Opportunistic investors are proactively seeking assets with good fundamentals that have been repriced. The prime regional office yield currently stands at 7.00% and has remained at this level for the last 13 months. The prime yield gap to central London is at its widest level in the last 30 years, standing at 237 basis points and provides an opportunity to acquire assets at discounted prices. It is expected that the market will experience prime yield compression, with further base rate cuts anticipated later this year. This trend has already been evident in the South East region, with the prime yield moving by 25 basis points in January to stand at 7.50%.
There have been £389 million of assets placed under offer since the start of January, highlighting the improved sentiment in the market.
There are a lack of repeat buyers active in the market, with the buyer pool becoming more diverse
The buyer pool across the regional office market has changed markedly in recent years which is exemplified in the below chart. The most notable change has been the falling activity from UK institutional investors, this buyer type only accounted for 11% of investment volumes in 2024 and has been on a general downward trend over the last decade. Their investment activity is expected to remain low due to reduced portfolio weightings towards offices and maturing pension schemes.
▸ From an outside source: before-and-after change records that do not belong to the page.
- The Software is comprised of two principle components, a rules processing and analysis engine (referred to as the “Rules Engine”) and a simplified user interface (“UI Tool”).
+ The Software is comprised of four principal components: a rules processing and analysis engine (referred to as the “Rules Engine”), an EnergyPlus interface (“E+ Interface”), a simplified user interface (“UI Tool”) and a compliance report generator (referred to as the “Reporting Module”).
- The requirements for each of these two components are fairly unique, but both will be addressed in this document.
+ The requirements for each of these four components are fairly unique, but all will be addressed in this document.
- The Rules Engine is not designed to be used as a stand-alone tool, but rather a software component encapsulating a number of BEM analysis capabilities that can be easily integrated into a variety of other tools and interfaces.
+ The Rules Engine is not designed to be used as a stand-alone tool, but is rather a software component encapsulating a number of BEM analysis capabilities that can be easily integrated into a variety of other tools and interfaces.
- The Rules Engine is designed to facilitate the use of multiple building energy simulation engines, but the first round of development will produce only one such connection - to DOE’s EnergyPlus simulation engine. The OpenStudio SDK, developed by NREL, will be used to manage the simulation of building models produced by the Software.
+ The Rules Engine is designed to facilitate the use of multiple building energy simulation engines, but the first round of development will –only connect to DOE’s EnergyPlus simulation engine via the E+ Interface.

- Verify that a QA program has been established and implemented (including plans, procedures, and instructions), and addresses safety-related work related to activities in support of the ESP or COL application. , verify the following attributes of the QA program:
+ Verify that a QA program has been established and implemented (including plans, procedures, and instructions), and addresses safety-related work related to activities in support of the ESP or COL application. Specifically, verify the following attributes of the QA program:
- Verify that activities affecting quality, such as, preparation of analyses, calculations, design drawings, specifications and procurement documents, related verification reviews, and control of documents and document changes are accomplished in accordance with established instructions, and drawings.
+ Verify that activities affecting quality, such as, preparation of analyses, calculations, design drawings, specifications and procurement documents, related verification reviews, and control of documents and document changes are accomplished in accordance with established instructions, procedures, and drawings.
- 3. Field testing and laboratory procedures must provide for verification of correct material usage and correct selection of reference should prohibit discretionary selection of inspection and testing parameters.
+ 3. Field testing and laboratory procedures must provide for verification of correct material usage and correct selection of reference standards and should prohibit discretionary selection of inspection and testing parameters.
Overseas investors were the most active buyer type across the market, accounting for 41% of investment. It is expected that these purchasers and new entrants will continue to replace the investment activity of institutional investors. There has been a notable increase in activity from French SCPI funds, these investors are attracted by the smaller lot sizes and liquidity of UK regional markets – 92% of lots traded since 2019 have been below £50 million. These investors are expected to remain active throughout 2025; ASPIM reported that at the end of Q3 2024, annual net inflows into French SCPI funds totalled €2.5 billion.
Property companies continue to remain active within the market, accounting for 32% of investment volumes in 2024. This trend is expected to continue; 35% of assets which are currently under offer are set to be converted to alternative use.
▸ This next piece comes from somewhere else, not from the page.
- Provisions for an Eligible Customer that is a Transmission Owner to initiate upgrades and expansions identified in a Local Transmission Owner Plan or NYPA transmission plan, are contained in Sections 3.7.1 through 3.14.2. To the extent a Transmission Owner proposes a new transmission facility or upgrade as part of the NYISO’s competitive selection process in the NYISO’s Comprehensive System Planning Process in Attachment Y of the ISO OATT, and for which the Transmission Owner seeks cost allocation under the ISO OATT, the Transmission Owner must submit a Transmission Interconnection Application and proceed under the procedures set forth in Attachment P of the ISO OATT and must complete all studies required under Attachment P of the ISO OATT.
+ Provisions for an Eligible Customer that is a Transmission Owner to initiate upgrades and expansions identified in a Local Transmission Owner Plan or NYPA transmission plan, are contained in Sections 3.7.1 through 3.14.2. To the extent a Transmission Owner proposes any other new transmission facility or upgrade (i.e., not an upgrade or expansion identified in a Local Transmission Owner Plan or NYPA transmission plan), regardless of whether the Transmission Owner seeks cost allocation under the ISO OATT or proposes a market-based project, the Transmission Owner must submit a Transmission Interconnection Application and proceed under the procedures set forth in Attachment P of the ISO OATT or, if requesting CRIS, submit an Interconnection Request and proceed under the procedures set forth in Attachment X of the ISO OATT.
The diversity of landlords within the regional office market is increasing, with the buyer pool becoming increasingly disparate. There were only 15 repeat buyers and only two investors acquired more than two assets (this excludes portfolio sales). At current pricing levels, we expect continued interest from new entrants this year.
Macroeconomic uncertainty has been present across the market in recent years, but this has not deterred corporate occupiers from paying premium office rents. Rental growth has been a key trend that has helped underpin the investment rationale for purchasing regional offices. Focussing solely on the Greater London & South East region, rental growth has outperformed pre-Covid levels. Average prime rents increased by 8% in 2024, despite sluggish economic growth, with GDP increasing by 0.9%.
Savills has analysed the tenant rental uplift on prime Grade A letting transactions across this region in 2024. This uncovered that, on average, occupiers are paying 69% higher rents on a per sq ft basis when compared to their previous lease after they have relocated. The ongoing flight to quality in the market will help sustain rental growth for both prime and Grade A buildings.